この考え方からすると、相続においても、「一定の親族関係があれば、ある程度の助けは当然に想定されている」ということになります。

「私がしてきた、通院の手伝いとか、話し相手になるって、家族なら当然と言われればそんな気がしてきました。寄与分として認めてもらうには、その当然といえる範囲では足りないということですか?」

そういうことです。

もともと、親族間の助け合いは無償でされるもの、というのが民法の想定ですから、その行為が相続の話になった瞬間に対価(相続でもらえる財産の増加)が生じる、ということにはならないんでしょうね。

なので、民法では「特別の」寄与、当然といえる範囲を超えた行為を必要としているんですよ。

何をもって特別なのかは説明が難しいですが、裁判官が寄与分の判断する場合、「通常期待される程度」という表現がよく使われていまして、一般的に行われていることでは足りないことも多いと思われます。

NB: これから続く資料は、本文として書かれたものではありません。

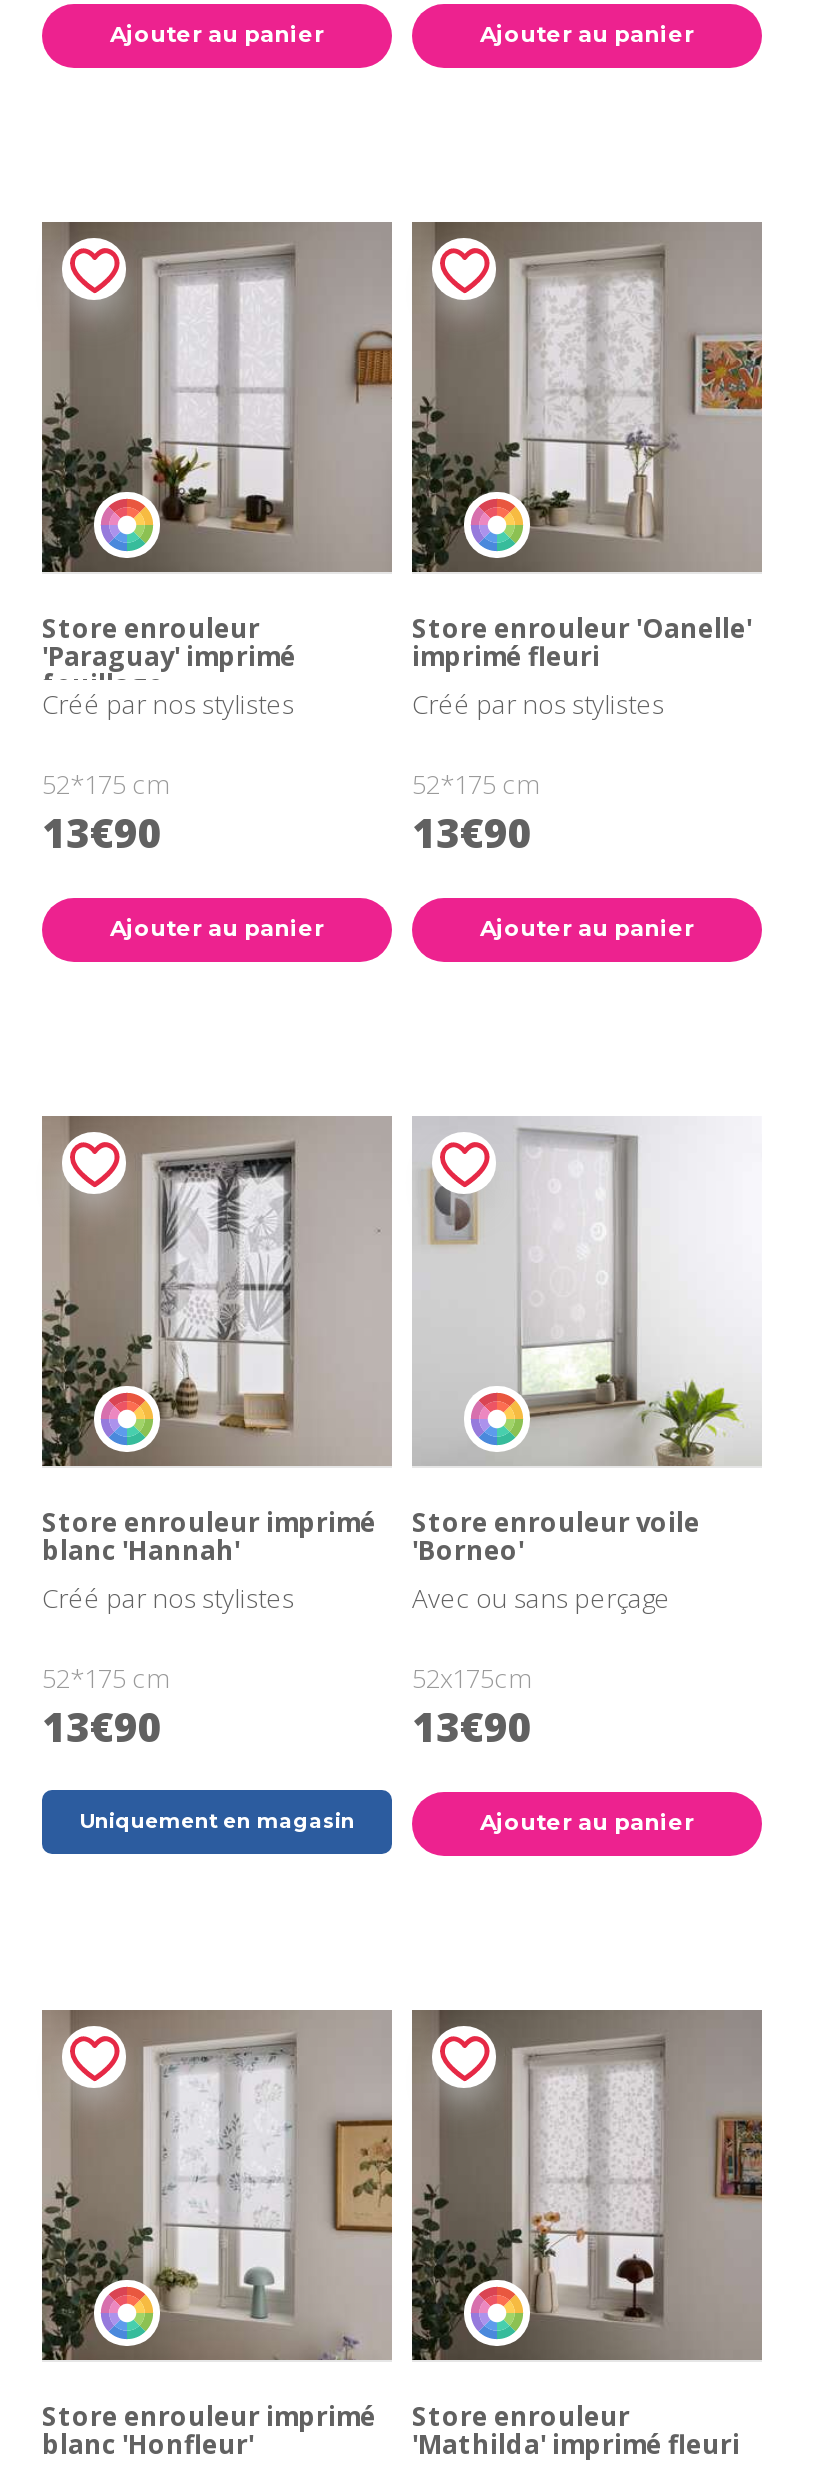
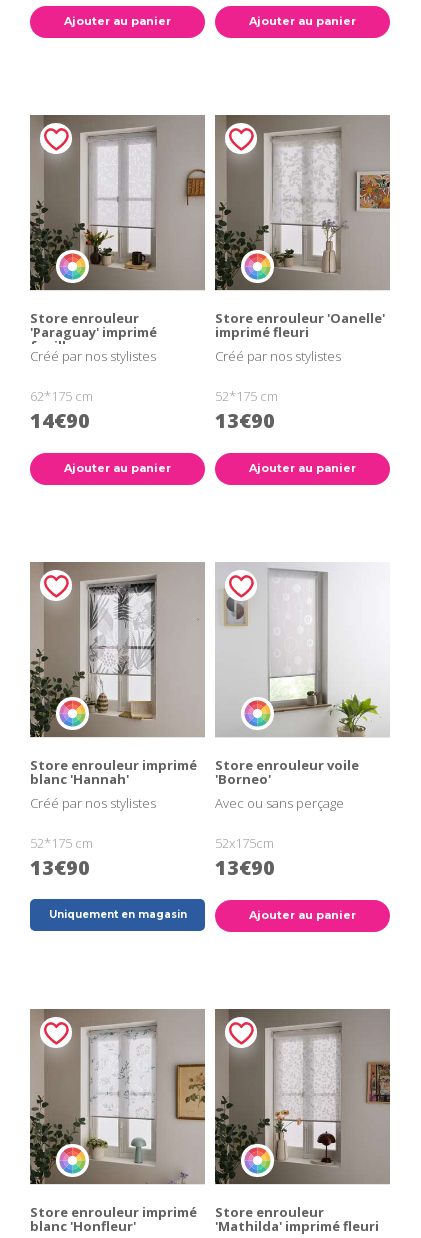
[42,765,168,801] 52*175 cm -> [30,387,93,405] 62*175 cm
[42,805,162,859] 13€90 -> [30,407,90,434] 14€90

特別の寄与と認めてもらうには、親族として通常期待される程度を超えた行為、といえるレベルまで必要になります。

最後に

「うーん、説明の内容は分かりますけど、損する人が生まれて、不平等な結果になりますよね…」

残念ながら、相続人間の平等を保てているかは疑問だと思います。

「今回の話を聞くまで、弁護士って血も涙もないのかと思ってましたけど、法律がそうなっているんじゃ仕方がない部分もあるという風に聞こえました。」

「それじゃあ、私のこのやり場のない気持ちはどうすればいいんですか?損したような気持ちで、やるせないですよ。」

今まで説明してきたのは、法律的にどうなるか、という話です。
言ってみれば、最終的に裁判官が遺産の分け方を判断する時に、どうなりそうかという話ですね。
遺産分割は、相続人同士で同意が得られるならば、それなりに柔軟な解決もありうる制度です。
最終的に認められるかは別として、Yさんに主張してみたらいかがですか。

「Yが今まで何もせずにのほほんと暮らしてきたこと、親の世話という大変なものを私が一手に担ってきたことは、Yにも分かってもらいたいですね。」

財産の取得を増やせるかどうかは別としても、Xさんのこれまでの苦労や辛さをYさんに分かってもらう良いチャンスじゃないですか。

「反対に、認めてもらえない主張をするのも心労がたまりそうで…よく考えてみます。」

寄与分を認めてもらうには、亡くなった方に尽くしたことだけではなく、いくつかの高いハードルを乗り越える必要があります。